ただ『それ』と同じで力負けしているのか、一度は怯んだ厄虫が再び幸紘の体に一匹、また一匹と纏わり付いてくる。
「お父さんの後を継ぐことにしたとか」
赤石はどこから聞き及んだかは知らないが幸紘に尋ねた。
「ええ、そう、です」
「あのお父さんではしかたないだろうねえ。強引で、頑固だ。君はまだ若い。やりたいことだっていろいろあるだろう。お父さんはいろいろとおっしゃっるかもしれないが、君は君の人生を歩んでいいんだよ」
「父は、関係、ありま、せん」
「そうじゃないだろう。昔から聞き分けの良い子だったとも聞いたよ。すこし遅い反抗期かな。自立心があって素晴らしい。そういった若者は、こんな田舎でくすぶっているなんてもったいない話だ」
「大きな、お世話、です」
「過保護な親から離れて、都会で暮らしてみたいと誰でも思うものだ。なんだったら良い物件もご紹介できますよ。私の本業は不動産でね。君ぐらいの青年が暮らすのにぴったりの物件をいくつか知っている」
「結構、です。都会、で、暮らし、たいとは、思い、ません、から」
「田舎は不便だろう。ネットもない、公共交通機関もない。ここいらは雪も多いし、冬も寒い。若い人たちはみんな扶桑ヶ原に出て行ってしまって、寂しい限りだ」
「俺は、人が多い、方が、苦手、なので、ここが、ちょうど良い、んです。それに、俺、の、自由は、ここでしか、できない、ことだったって、気が、ついたん、で」
「自由? こんな不自由な田舎で?」
「俺の、自由は、あなたのような、人に、あの土地を、好き勝手に荒らさせない、こと、ですよ」
幸紘はさらに強く睨み付ける。先に体の中へ入り込んだ厄虫が暴れ回っているのか、内側から殴られているように苦しい。それでも幸紘は膝を折らなかった。
「荒らすなんてとんでもない」
赤石は白々しい軽い声色で言った。
「お父さんからはどう聞かれたかは知りませんが、私はこの土地を愛しているからこそ、もっと人々が集まりやすく、居心地良く過ごせるように、少々整備等をしたいのです。それら全ては地域活性化の為。もっと淵上の地が栄えればこそと思ってだね……」
「本当、に?」
幸紘は虚勢じみた笑いを見せ、口元を歪ませて犬歯を見せる。
これは、退けるべき存在だ、とはっきり確信する。人は苦手だったが、そんなことを言っている場合ではない。彼に全てを任せたら、この土地が無残に荒れていくなど、考えるまでもない。
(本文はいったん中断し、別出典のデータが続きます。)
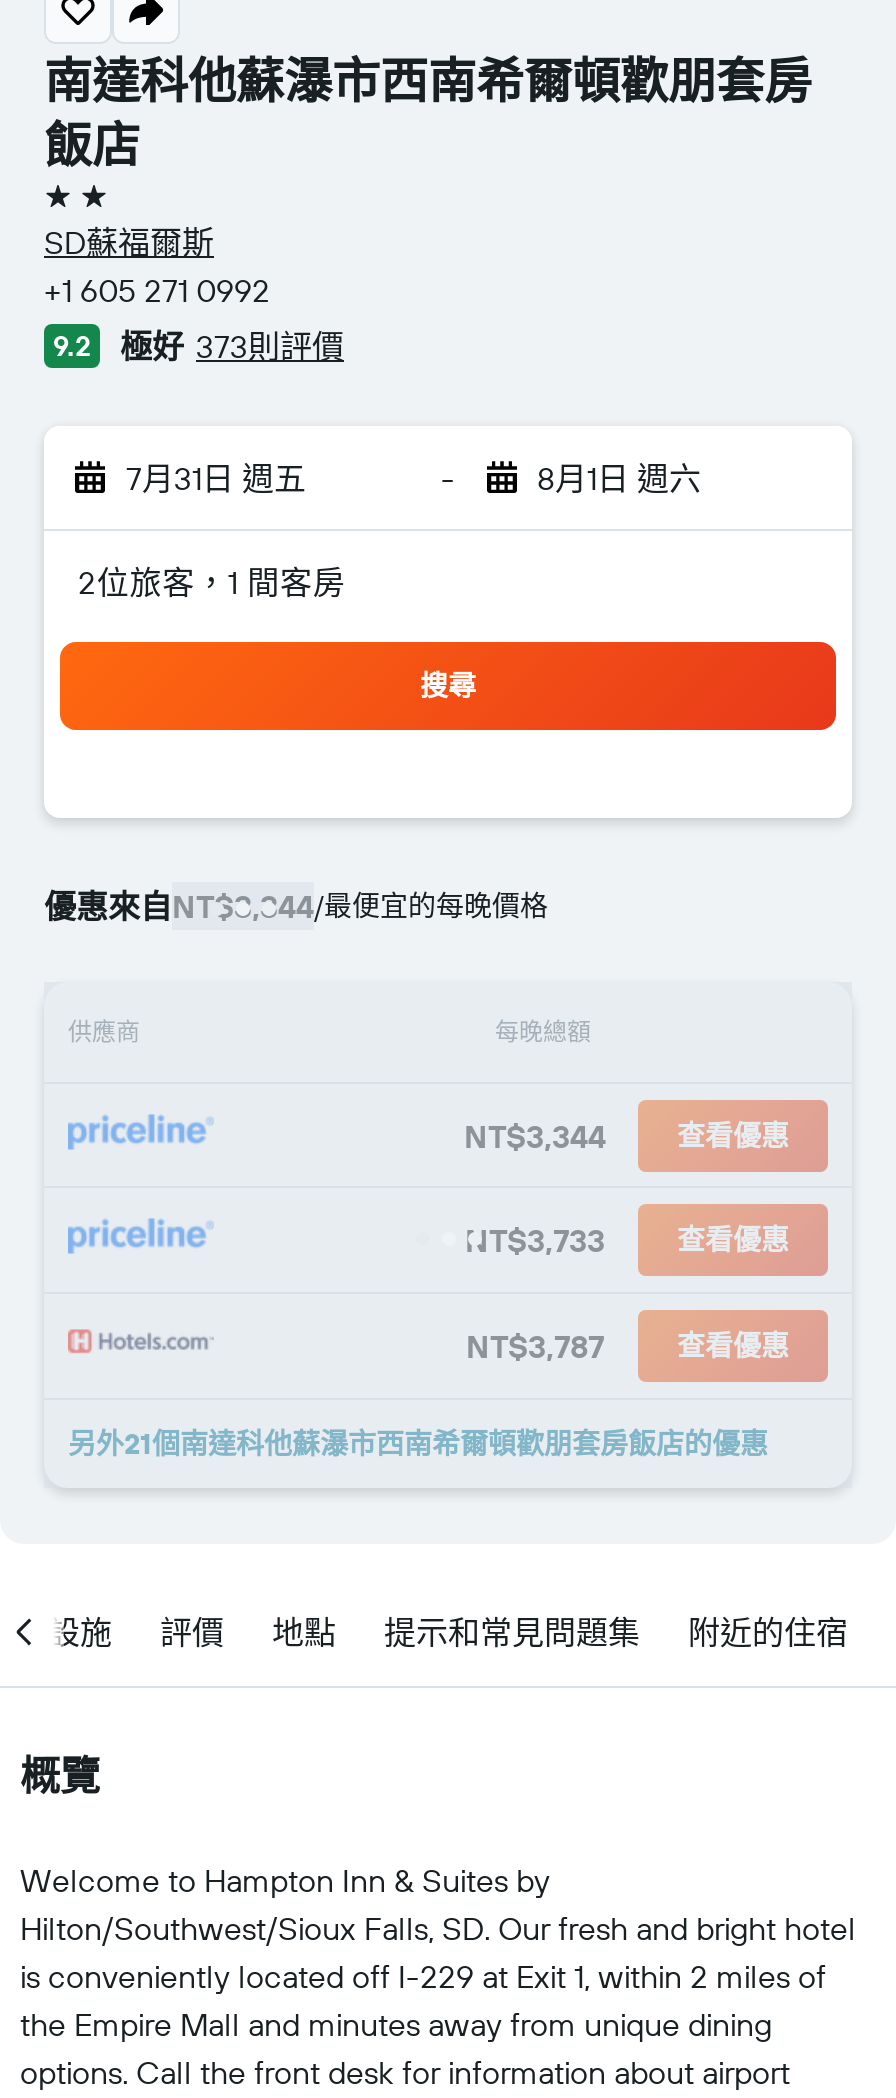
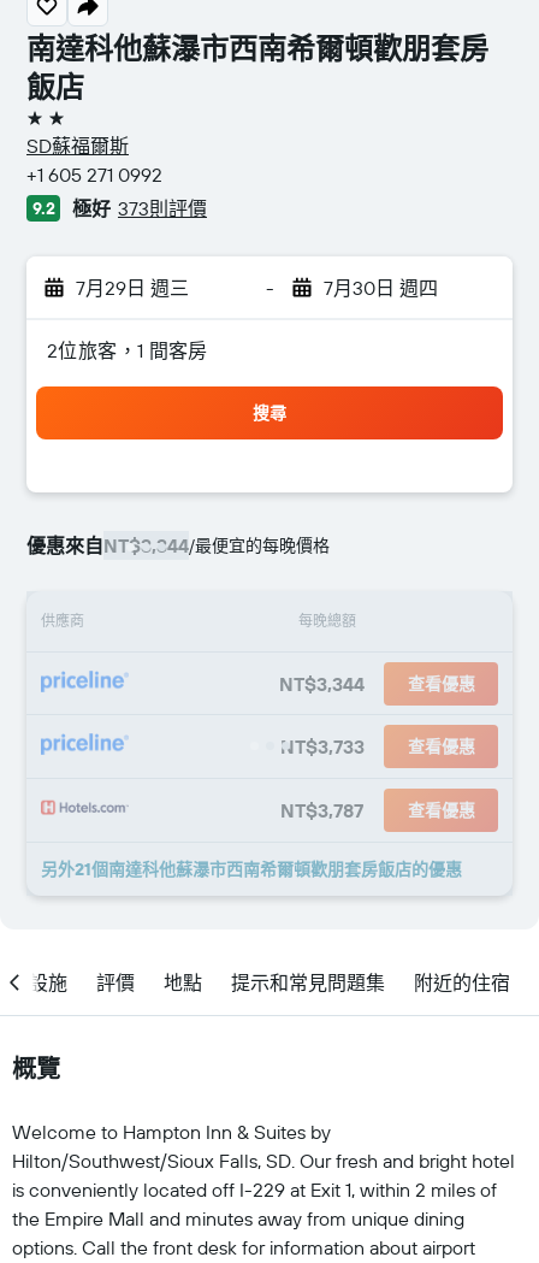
[126,458,306,498] 7月31日 週五 -> [76,276,189,300] 7月29日 週三
[537,458,701,498] 8月1日 週六 -> [323,276,437,300] 7月30日 週四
土地の豊かな生態系こそが神様の『力』の源だ。それが荒らされるということは、神様を穢されることに等しい。それも時流の定めだと、仕方ないと呟いた時の神様を思い出して、苦しくなる。人を想うから自らが滅びゆく定めを受け入れようと言霊の嘘に縋る神様を、幸紘は守りたかったし、守らねばならなかった。
泣かせたいわけじゃない。
ただ守りたい。
ただ側にいたい。
ただ失いたくない。
それだけなのだ。
幸紘の中で吠える獣が本能を支配する。それは目の前の存在に対してむき出しの敵意を見せて低く唸る。それに鼓舞されるように、敵に対する挑発が人見知りであるはずの幸紘の口からすらすらとついて出てきた。